Thanks, SNT, for the link to his original review.
palehorse, I agree that he owes it to people to justify his "worst" reasoning.

I know how he got the gig, but I don't think he deserves to be one of the best-known (and undoubtedly best paid) critics in the country. Sometimes it feels like he just doesn't like something because everyone else does. Stubborn.

That said, I do find his opinion interesting at times, but I like Leonard Maltin better. Maltin has a real sense of whimsy that I enjoy, and that Ebert lacks.
"I really don't see how the plot was that hard to follow"

I agree. If I hadn't understood how the opening scene connected with the rest of the movie, I wouldn't boast about it. I don't just disagree with the review, I think it's lazy. Don't go to a film that requires careful attention, not give that attention, and then blame the filmakers.
Ebert and I have disagreed on many occasions but on this topic I certainly agree... While many Americans have a hard time understanding the "art" of being a critic of any medium, be-it film or print, I have to give Ebert his props...And I have never heard Ebert give something a bad review just because everybody else liked it, he ALWAYS provides a valid point to "why" he gave a particular review...
Um, yes, us Americans are a thick-headed lot, aren't we?
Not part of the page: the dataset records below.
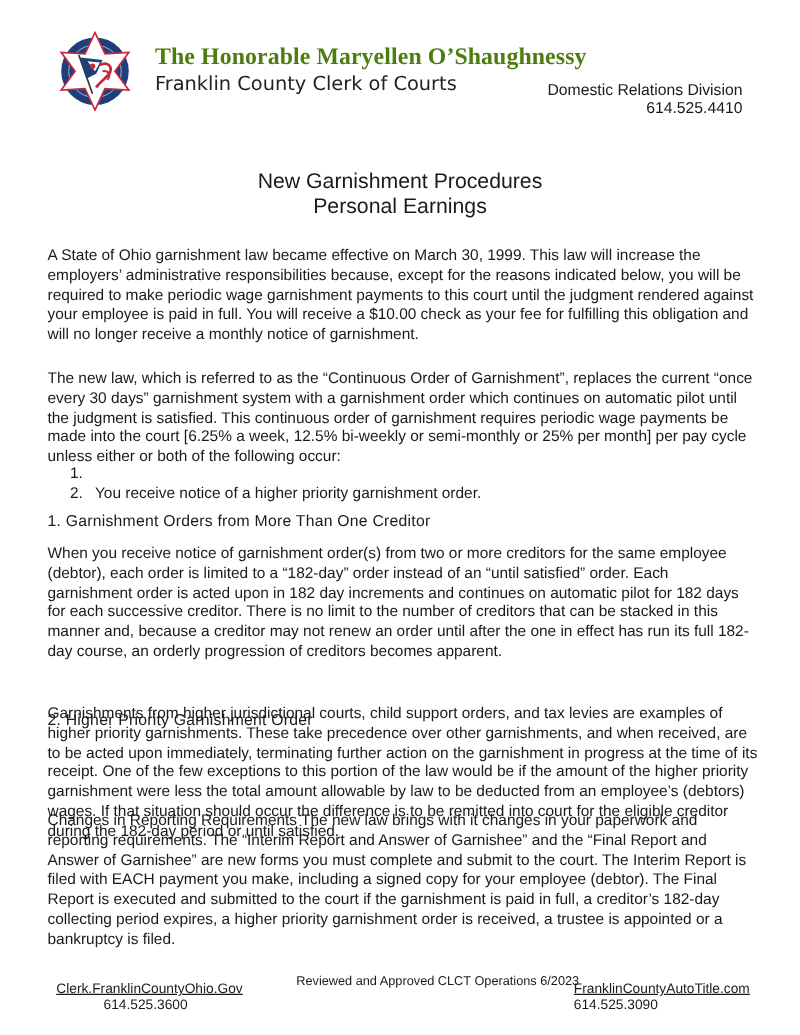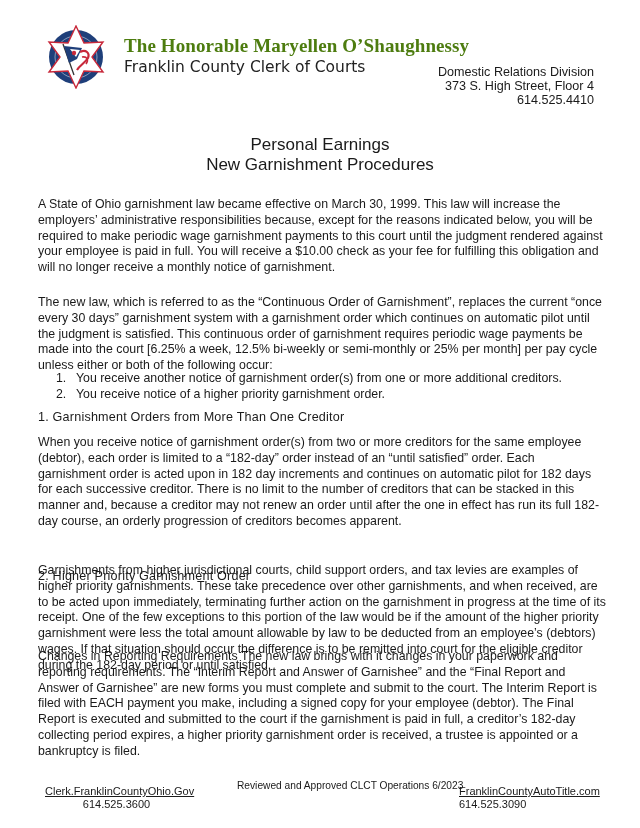--- a/index.html
+++ b/index.html
@@ -47,40 +47,38 @@
     <path d="M36,27 C42,24 46,28 44,33 C41,38 36,40 33,45" fill="none" stroke="#c8283a" stroke-width="2.2"></path>
     <path d="M38,32 C43,31 45,35 42,39" fill="none" stroke="#c8283a" stroke-width="1.6"></path>
   </svg>
 </div>
 
 <div class="abs hdr-title">The Honorable Maryellen O’Shaughnessy</div>
 <div class="abs hdr-sub">Franklin County Clerk of Courts</div>
 
 <div class="abs addr">
   <div>Domestic Relations Division</div>
-  <div>373 S. High Street, Floor 4</div>
   <div>614.525.4410</div>
 </div>
 
 <div class="abs doc-title">
+  <div>New Garnishment Procedures</div>
   <div>Personal Earnings</div>
-  <div>New Garnishment Procedures</div>
 </div>
 
 <div class="abs body p1">
   <p>A State of Ohio garnishment law became effective on March 30, 1999. This law will increase the employers’ administrative responsibilities because, except for the reasons indicated below, you will be required to make periodic wage garnishment payments to this court until the judgment rendered against your employee is paid in full. You will receive a $10.00 check as your fee for fulfilling this obligation and will no longer receive a monthly notice of garnishment.</p>
 </div>
 <div class="abs body p2">
   <p>The new law, which is referred to as the “Continuous Order of Garnishment”, replaces the current “once every 30 days” garnishment system with a garnishment order which continues on automatic pilot until the judgment is satisfied. This continuous order of garnishment requires periodic wage payments be made into the court [6.25% a week, 12.5% bi-weekly or semi-monthly or 25% per month] per pay cycle unless either or both of the following occur:</p>
 </div>
 
 <div class="abs body list">
   <div class="li">
     <span class="num">1.</span>
-    <span>You receive another notice of garnishment order(s) from one or more additional creditors.</span>
   </div>
   <div class="li">
     <span class="num">2.</span>
     <span>You receive notice of a higher priority garnishment order.</span>
   </div>
 </div>
 
 <div class="abs body h1 heading">1. Garnishment Orders from More Than One Creditor</div>
 <div class="abs body p3">
   <p>When you receive notice of garnishment order(s) from two or more creditors for the same employee (debtor), each order is limited to a “182-day” order instead of an “until satisfied” order. Each garnishment order is acted upon in 182 day increments and continues on automatic pilot for 182 days for each successive creditor. There is no limit to the number of creditors that can be stacked in this manner and, because a creditor may not renew an order until after the one in effect has run its full 182-day course, an orderly progression of creditors becomes apparent.</p>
However, understanding "art" of any type isn't something that's difficult for me...

Free as you are, Simpleba, to state your opinion as always, I don't appreciate being condescended to.
I do agree with Simpleba that film criticism is a subtle and often misunderstood artform that, when done well, can be as evocative as any piece of journalism or non-fiction. Done at its worst, though, its self-centered tripe.
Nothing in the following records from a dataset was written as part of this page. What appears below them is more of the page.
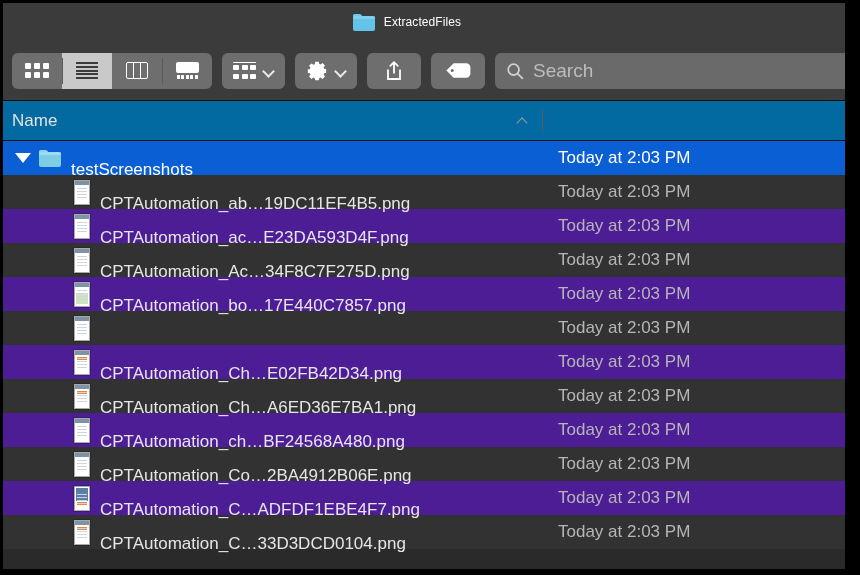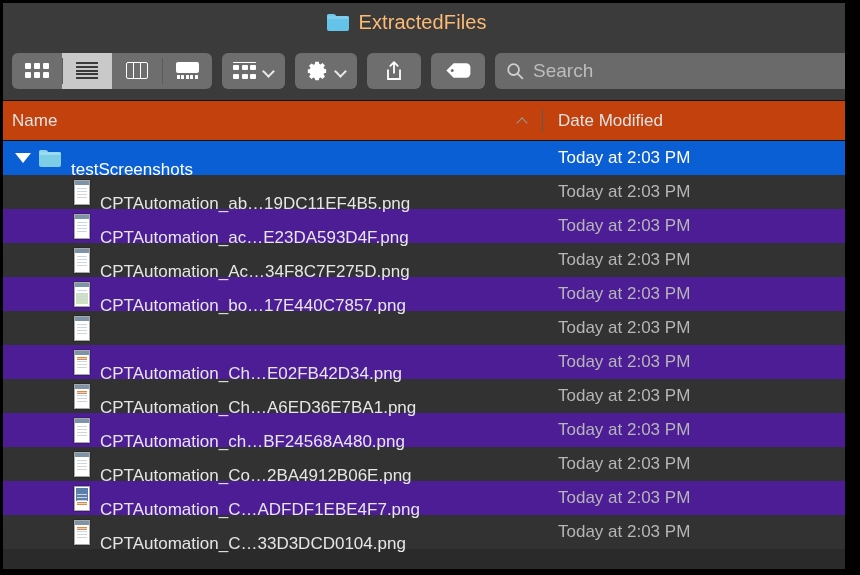--- a/index.html
+++ b/index.html
@@ -34,22 +34,22 @@
     justify-content: center;
     position: relative;
   }
   .title-inner {
     display: flex;
     align-items: center;
     gap: 9px;
     transform: translateX(-17px);
   }
   .title-text {
-    font-size: 20px;
-    color: #fdba74;
+    font-size: 12px;
+    color: #ffffff;
     font-weight: 400;
     letter-spacing: 0.1px;
   }
   .folder-ico {
     width: 22px;
     height: 17px;
     position: relative;
     flex: none;
   }
   .folder-ico .tab {
@@ -212,21 +212,21 @@
   }
   .search .ph {
     font-size: 19px;
     color: #bdbdbd;
   }
   .ico-search { width: 18px; height: 18px; flex: none; }
 
   
   .colhead {
     height: 39px;
-    background: #c2410c;
+    background: #0369a1;
     display: flex;
     align-items: center;
     border-bottom: 1px solid #141414;
     position: relative;
   }
   .colhead .c-name {
     width: 540px;
     display: flex;
     align-items: center;
     justify-content: space-between;
@@ -476,23 +476,20 @@
       </svg>
       <span class="ph">Search</span>
     </div>
   </div>
 
   <div class="colhead">
     <div class="c-name">
       <span class="lbl">Name</span>
       <span class="sortchev"></span>
     </div>
-    <div class="c-date">
-      <span class="lbl">Date Modified</span>
-    </div>
   </div>
 
   <div class="list" id="file-list">
       <div class="row selected">
         <div class="cell-name">
           <span class="disclosure">
             <span class="tri"></span>
           </span>
           <span class="row-folder">
             <span class="tab"></span>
I don't agree with the cultural bias, though.
I've definately never seen Ebert as someone who likes films that other people don't just to be that way. In fact he seems like a very truthful subjective critic. He provides his reasons for liking and film he does like, and reasons for disliking any flicks he hates.

As for his top 10 worst listing, I definately agree on The Grudge. I Really liked the original, but this remake was lacking with bnoth acting and performance. It was often stylized and neat, but it was also muddled and dull.

Now about his dislike of horror, I seem to recall him giving very positive reviews to both 28 days later and Dawn of the Dead rather recently.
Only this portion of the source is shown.